- Choriocarcinoma
- A highly malignant tumor that arises from trophoblastic cells within the uterus. Choriocarcinoma tends to be invasive and to metastasize early and widely through both the venous and lymphatic systems. Choriocarcinoma is one of the two types of gestational trophoblastic tumor, the other being hydatidiform mole. Choriocarcinoma may follow any type of pregnancy. It is especially likely to occur with a hydatidiform mole (molar pregnancy). About 2 to 3% of hydatidiform moles are complicated by the development of choriocarcinoma. The prognosis for women with metastatic choriocarcinoma was once grim. It has markedly improved with the advent of multidrug chemotherapy. Patients with high-risk metastatic disease usually need aggressive multidrug chemotherapy. Women with low-risk metastatic disease are sometimes treated with a single drug. Overall, the cure rate for high-risk patients is 60 to 80%.

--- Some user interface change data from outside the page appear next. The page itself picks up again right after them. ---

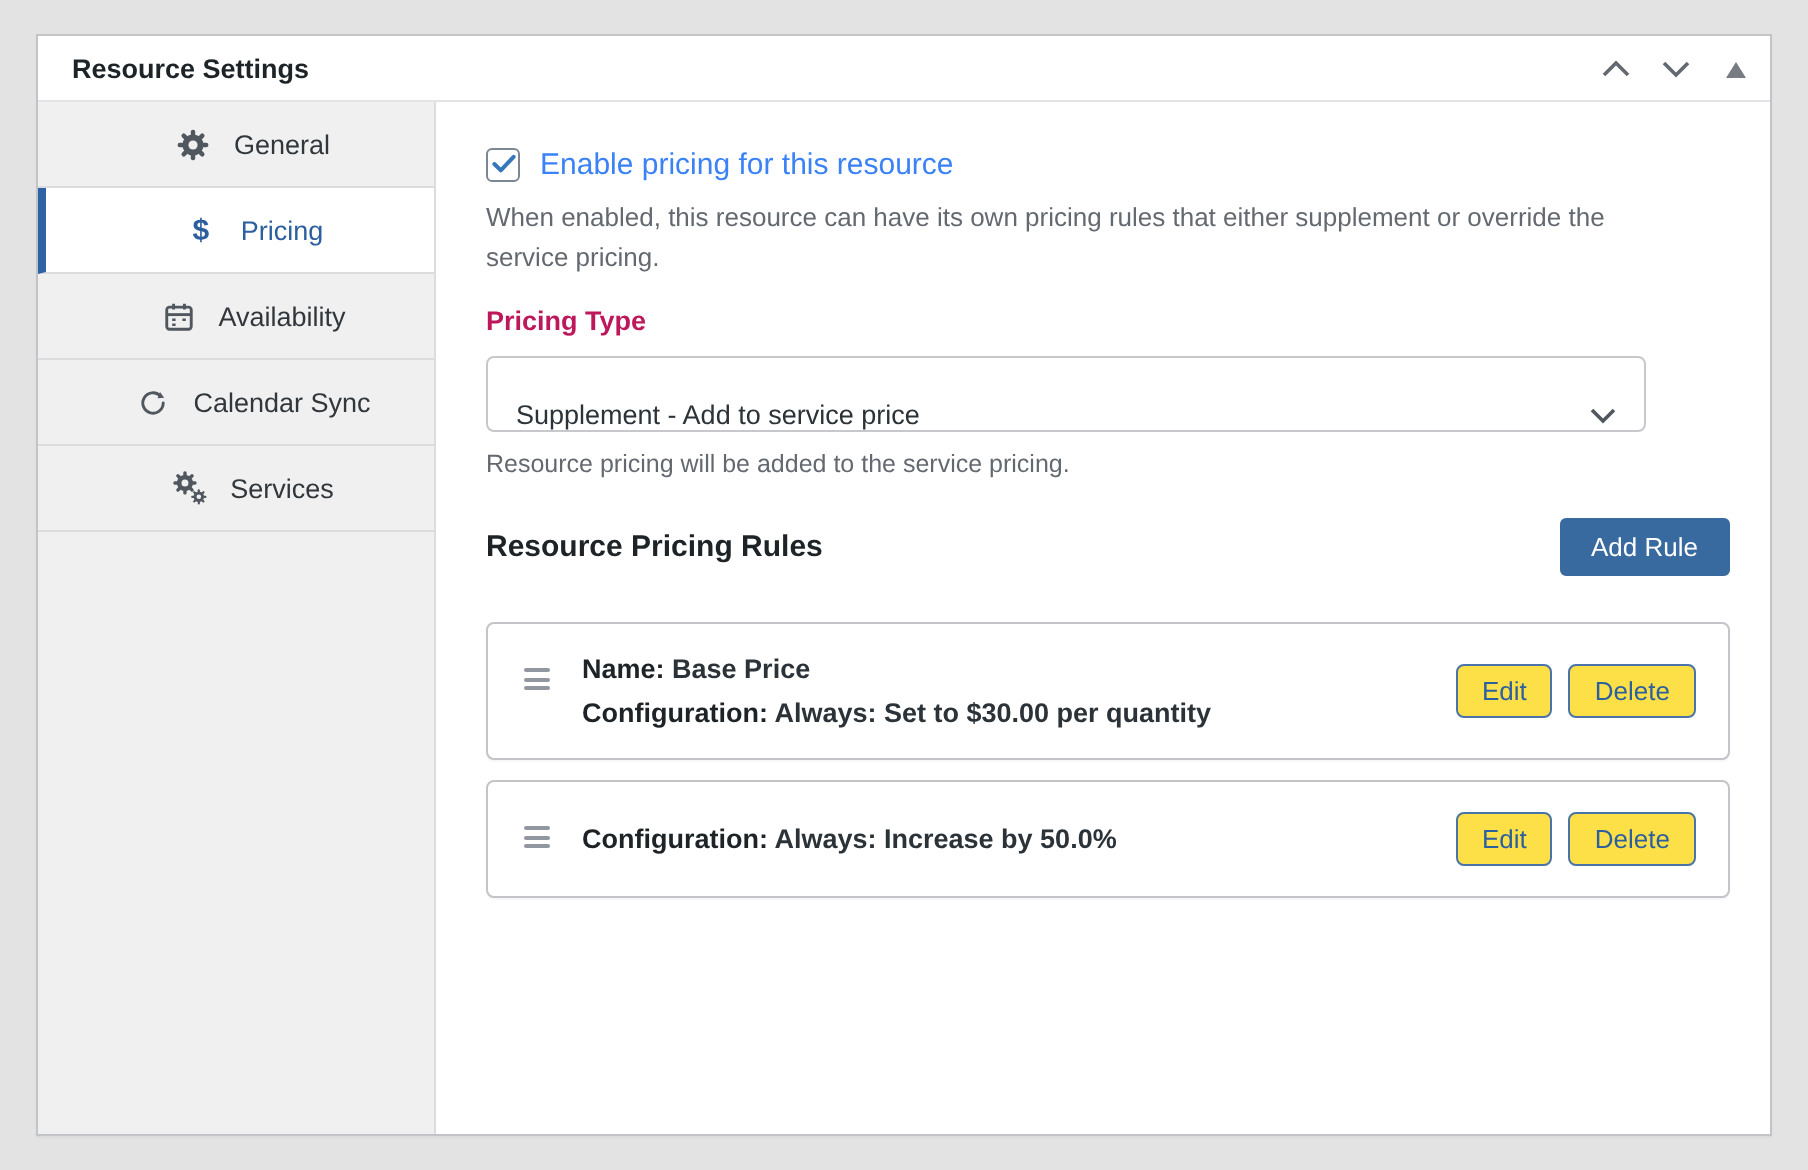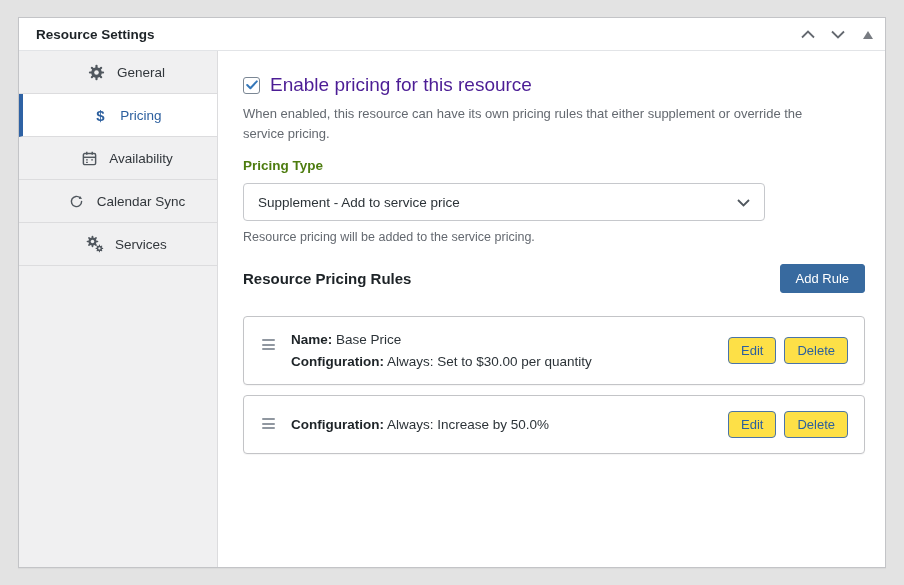--- a/index.html
+++ b/index.html
@@ -64,7 +64,7 @@
     background:#fff; border:1px solid #7b8794; border-radius:3px;
     display:flex; align-items:center; justify-content:center; cursor:pointer;
   }
-  .check-label { font-size:19px; color:#4c1d95; cursor:pointer; }
+  .check-label { font-size:15px; color:#3b82f6; cursor:pointer; }
   .desc {
     margin-top:8px; font-size:13px; line-height:1.5;
     color:#646970; max-width:600px;

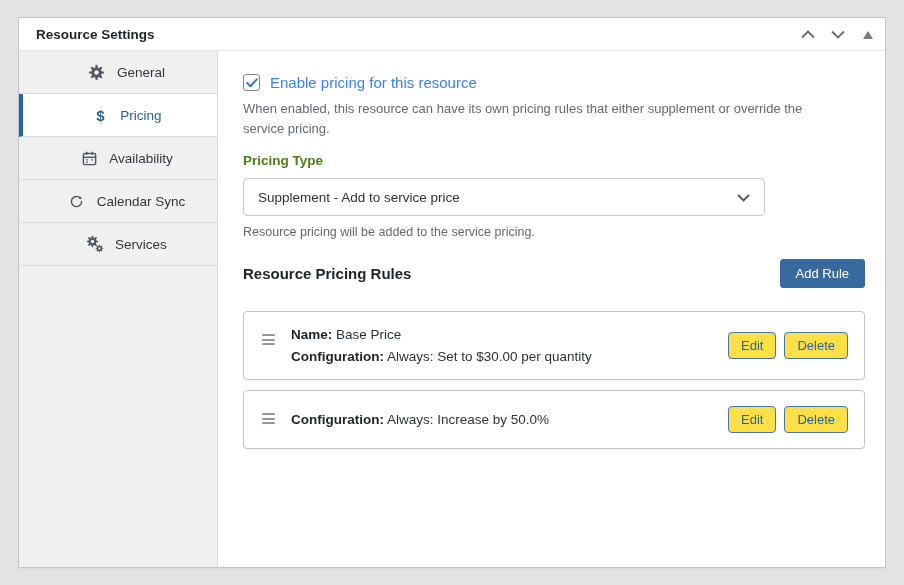--- a/index.html
+++ b/index.html
@@ -69,7 +69,7 @@
     margin-top:8px; font-size:13px; line-height:1.5;
     color:#646970; max-width:600px;
   }
-  .field-label { margin-top:15px; font-size:13.5px; font-weight:bold; color:#4d7c0f; }
+  .field-label { margin-top:15px; font-size:13.5px; font-weight:bold; color:#be185d; }
   .select {
     margin-top:10px; height:38px; width:522px;
     border:1px solid #c6c8cc; border-radius:4px; background:#fff;

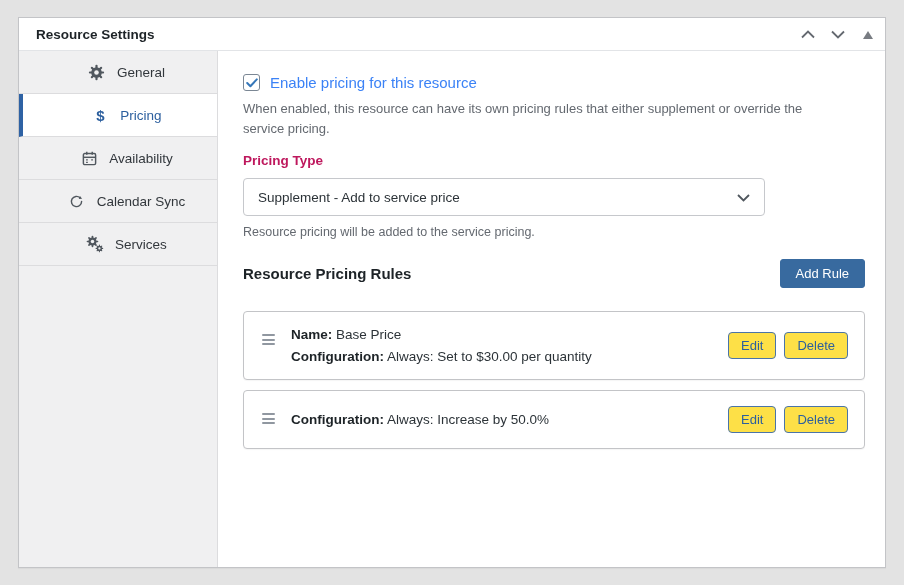--- a/index.html
+++ b/index.html
@@ -71,9 +71,9 @@
   }
   .field-label { margin-top:15px; font-size:13.5px; font-weight:bold; color:#be185d; }
   .select {
-    margin-top:10px; height:38px; width:522px;
+    margin-top:10px; height:38px; width:580px;
     border:1px solid #c6c8cc; border-radius:4px; background:#fff;
-    display:flex; align-items:center; justify-content:space-between;
+    display:flex; align-items:flex-end; justify-content:space-between;
     padding:0 14px; font-size:13.5px; color:#2c3338; cursor:pointer;
   }
   .help { margin-top:9px; font-size:12.5px; color:#646970; }

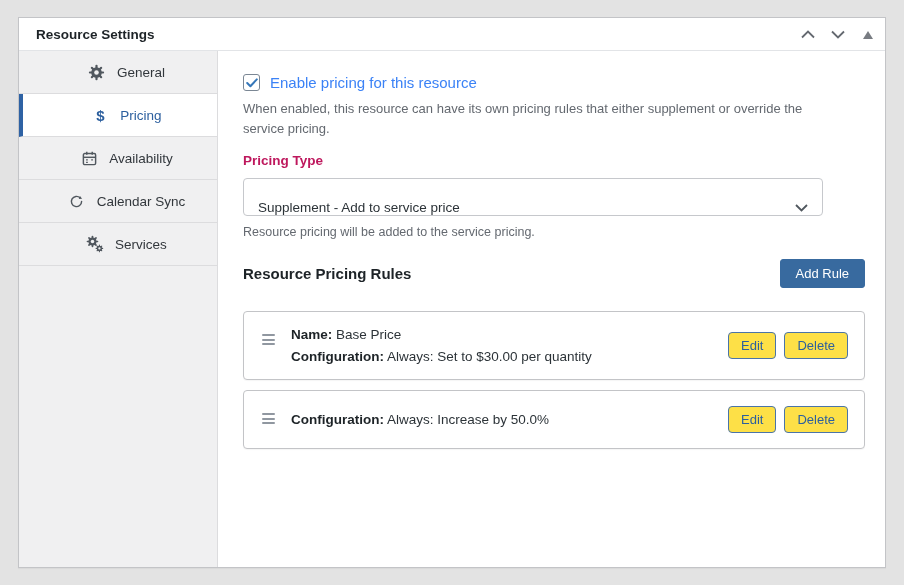--- a/index.html
+++ b/index.html
@@ -98,7 +98,7 @@
   }
   .drag-handle span { width:13px; height:2px; background:#9097a0; border-radius:1px; display:block; }
   .rule-text { flex:1; min-width:0; }
-  .rule-line { font-size:13.5px; color:#2c3338; }
+  .rule-line { font-size:13.5px; color:#2c3338;font-weight:bold; }
   .rule-line + .rule-line { margin-top:7px; }
   .rule-line b { color:#1d2327; }
   .rule-actions { display:flex; gap:8px; }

* * *A highly malignant neoplasm derived from placental syncytial trophoblasts and cytotrophoblasts which forms irregular sheets and cords, which are surrounded by irregular “lakes” of blood; villi are not formed; neoplastic cells invade blood vessel s. Hemorrhagic metastases develop relatively early in the course of the illness, and are frequently found in the lungs, liver, brain, and vagina, and various other pelvic organs; c. may follow any type of pregnancy, especially hydatidiform mole, and occasionally originates in teratoid neoplasms of the ovaries or testes. SYN: chorioepithelioma.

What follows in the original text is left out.